Me viennent à l’esprit, ces simples regards de douceur où s’exprime tout l’amour. De tels yeux, nous réchauffent à jamais le cœur et s’inscrivent dans la mémoire de nos sentiments. Il suffit également d’un simple regard pour dire toute la complicité entre deux êtres ou encore pour exprimer de la compréhension, voire de la compassion à ce qui se vit ou à ce qui vient d’être dit. Me viennent également à l’esprit, ces regards de confiance où tant de choses ont pu se partager sans qu’aucun mot n’ait été prononcé. Nos yeux ont si bien parlé. Tout simplement. Tout tendrement. De tels regards nous font grandir en humanité. Ils sont nécessaires à notre croissance, à notre devenir car ils nous façonnent et nous ouvrent de la sorte le regard vers un horizon de paix intérieure.

Mais à côté de ces regards bienveillants, il y également des regards qui nous glacent à jamais tellement ils expriment la froideur de ce que l’autre ressent à notre égard. Il s’agit, cette fois, de regards où notre interlocuteur nous fait comprendre dans le silence de ses yeux à quel point nous n’avons aucune valeur. Rien de pire alors que d’être confronté à ces regards de jugement, ces regards de condamnation comme si l’autre avait la prétention de croire qu’il nous connaissait mieux que nous-même. De tels regards sont humiliant, dégradant, enfermant, car ces yeux-là nous annihilent sur place, à l’instant même où ils croisent notre propre regard.

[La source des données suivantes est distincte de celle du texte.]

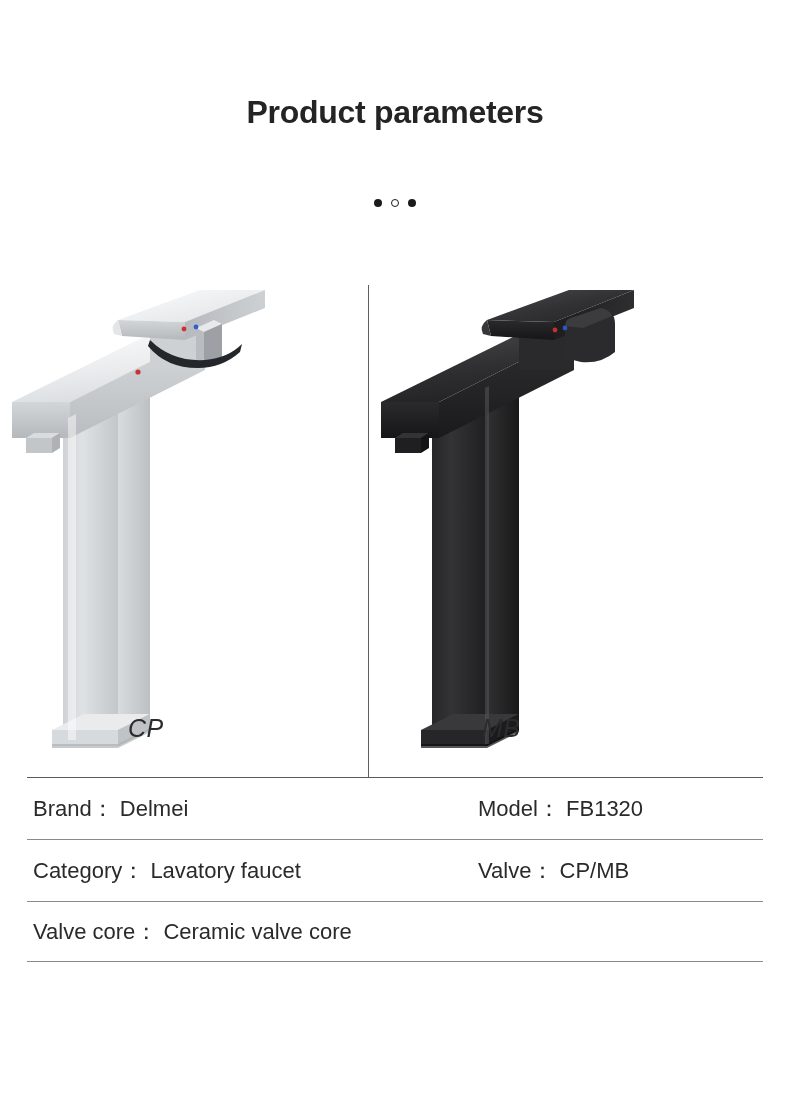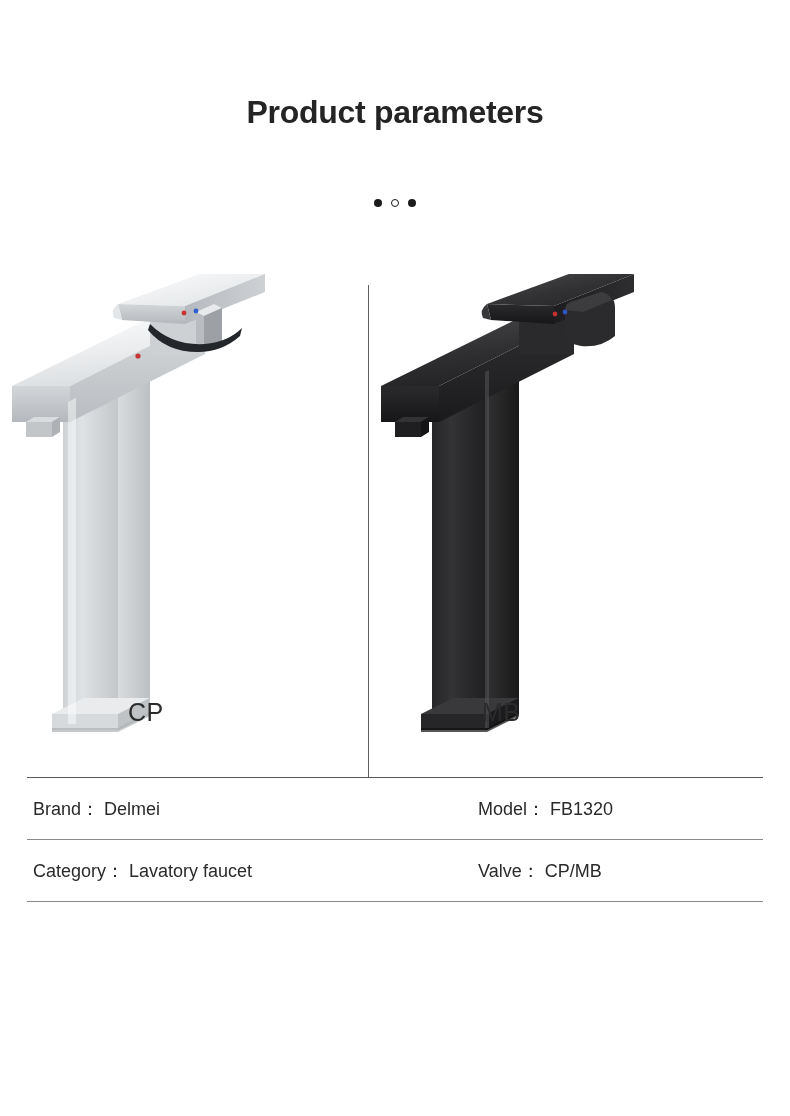--- a/index.html
+++ b/index.html
@@ -62,23 +62,24 @@
   .divider-vertical {
     position: absolute;
     left: 368px;
     top: 23px;
     width: 1px;
     height: 493px;
     background: #5d5f61;
   }
   .product {
     position: absolute;
-    top: 0;
+    top: 16px;
     width: 368px;
     height: 516px;
+    font-style: italic;
   }
   .product.left  { left: 0; }
   .product.right { left: 369px; }
 
   .product-figure {
     position: absolute;
     left: 0;
     top: 0;
     width: 100%;
     height: 100%;
@@ -105,21 +106,21 @@
     position: relative;
     height: 61px;
     border-bottom: 1.3px solid #8a8a8a;
     display: flex;
     align-items: center;
   }
   .spec-row:nth-child(3) { height: 59px; }
   .spec-row:nth-child(4) { height: 56px; }
 
   .spec-cell {
-    font-size: 18px;
+    font-size: 22px;
     color: #2a2a2a;
     white-space: nowrap;
     line-height: 1;
   }
   .spec-cell.primary {
     position: absolute;
     left: 6px;
   }
   .spec-cell.secondary {
     position: absolute;
@@ -304,15 +305,18 @@
   <div class="spec-row">
     <span class="spec-cell primary">Brand： Delmei</span>
     <span class="spec-cell secondary">Model： FB1320</span>
   </div>
 
   <div class="spec-row">
     <span class="spec-cell primary">Category： Lavatory faucet</span>
     <span class="spec-cell secondary">Valve： CP/MB</span>
   </div>
 
+  <div class="spec-row">
+    <span class="spec-cell primary">Valve core： Ceramic valve core</span>
+  </div>
 
 
 </div>
 
 </body></html>

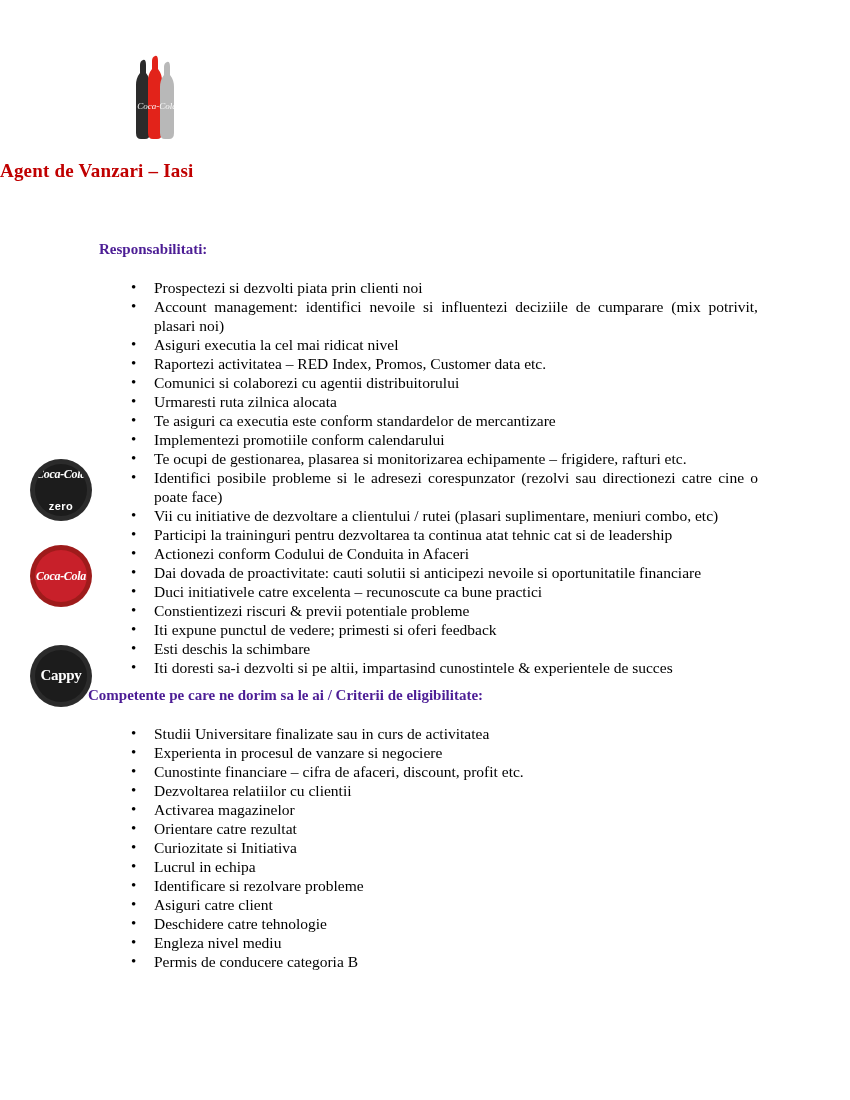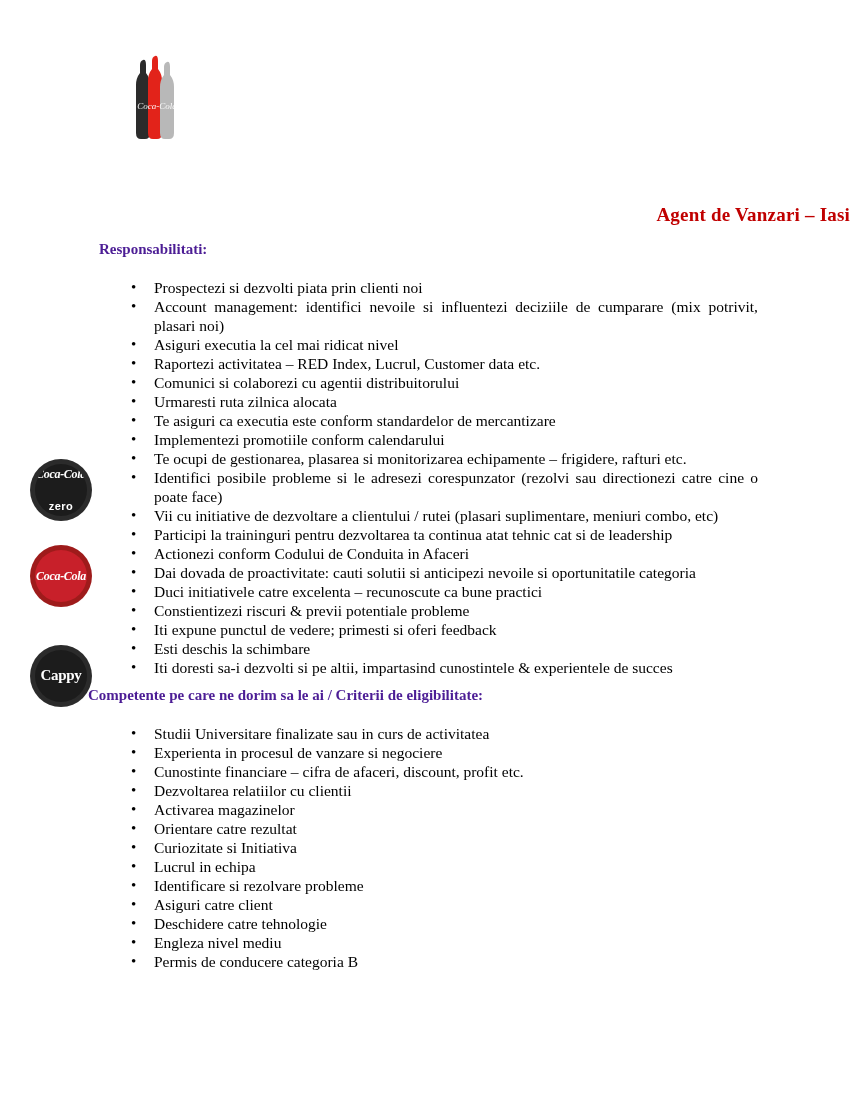--- a/index.html
+++ b/index.html
@@ -30,27 +30,26 @@
     width: 52px;
     height: 90px;
   }
 
   
   .doc-title {
     position: absolute;
     left: 0;
     top: 160px;
     width: 850px;
-    text-align: right;
+    text-align: left;
     font-family: "Liberation Serif", serif;
     font-size: 19px;
     font-weight: bold;
     color: #c00000;
     letter-spacing: 0.2px;
-    margin-top: 44px;
   }
 
   
   .section-heading {
     position: absolute;
     font-family: "Liberation Serif", serif;
     font-size: 15px;
     font-weight: bold;
     color: #4c1d95;
   }
@@ -211,21 +210,21 @@
     <li>
         <span class="bullet-dot">•</span>
         <span class="li-text">Account management: identifici nevoile si influentezi deciziile de cumparare (mix potrivit, plasari noi)</span>
       </li>
     <li>
         <span class="bullet-dot">•</span>
         <span class="li-text">Asiguri executia la cel mai ridicat nivel</span>
       </li>
     <li>
         <span class="bullet-dot">•</span>
-        <span class="li-text">Raportezi activitatea – RED Index, Lucrul, Customer data etc.</span>
+        <span class="li-text">Raportezi activitatea – RED Index, Promos, Customer data etc.</span>
       </li>
     <li>
         <span class="bullet-dot">•</span>
         <span class="li-text">Comunici si colaborezi cu agentii distribuitorului</span>
       </li>
     <li>
         <span class="bullet-dot">•</span>
         <span class="li-text">Urmaresti ruta zilnica alocata</span>
       </li>
     <li>
@@ -251,21 +250,21 @@
     <li>
         <span class="bullet-dot">•</span>
         <span class="li-text">Participi la traininguri pentru dezvoltarea ta continua atat tehnic cat si de leadership</span>
       </li>
     <li>
         <span class="bullet-dot">•</span>
         <span class="li-text">Actionezi conform Codului de Conduita in Afaceri</span>
       </li>
     <li>
         <span class="bullet-dot">•</span>
-        <span class="li-text">Dai dovada de proactivitate: cauti solutii si anticipezi nevoile si oportunitatile categoria</span>
+        <span class="li-text">Dai dovada de proactivitate: cauti solutii si anticipezi nevoile si oportunitatile financiare</span>
       </li>
     <li>
         <span class="bullet-dot">•</span>
         <span class="li-text">Duci initiativele catre excelenta – recunoscute ca bune practici</span>
       </li>
     <li>
         <span class="bullet-dot">•</span>
         <span class="li-text">Constientizezi riscuri &amp; previi potentiale probleme</span>
       </li>
     <li>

Un regard n’est donc jamais neutre. Un regard aimant rend une personne aimée. Il est d’une certaine manière le miroir de l’âme offerte à la contemplation de tous ceux et celles qui nous regardent. Il est cette offrande infinie que nous cherchons à déchiffrer chez l’autre afin de pouvoir entamer une relation à vivre en vérité. N’oublions jamais que le tréfonds de notre âme n’est offert qu’au regard bienveillant de Dieu. Lui et lui seul peut nous connaître dans le plus intime de notre cœur là où aucun être humain ne pourra jamais prétendre avoir la connaissance de l’être que nous sommes. Il y a en chacune et chacun de nous un jardin secret où seul Dieu peut venir se promener. Il y a en nous une part de mystère qui nous dépasse et auquel seul le divin peut accéder. Cette partie de notre être lui est réservée. Elle contient toutes les potentialités de ce que nous sommes appelés à devenir un jour, que ce soit dans cette vie-ci ou dans l’au-delà. Trop souvent, nous voyons chez les autres leurs imperfections, leurs manquements et nous nous arrêtons à ces premières impressions. Nous portons un regard humain qui juge et nous nous enfermons dans celui-ci.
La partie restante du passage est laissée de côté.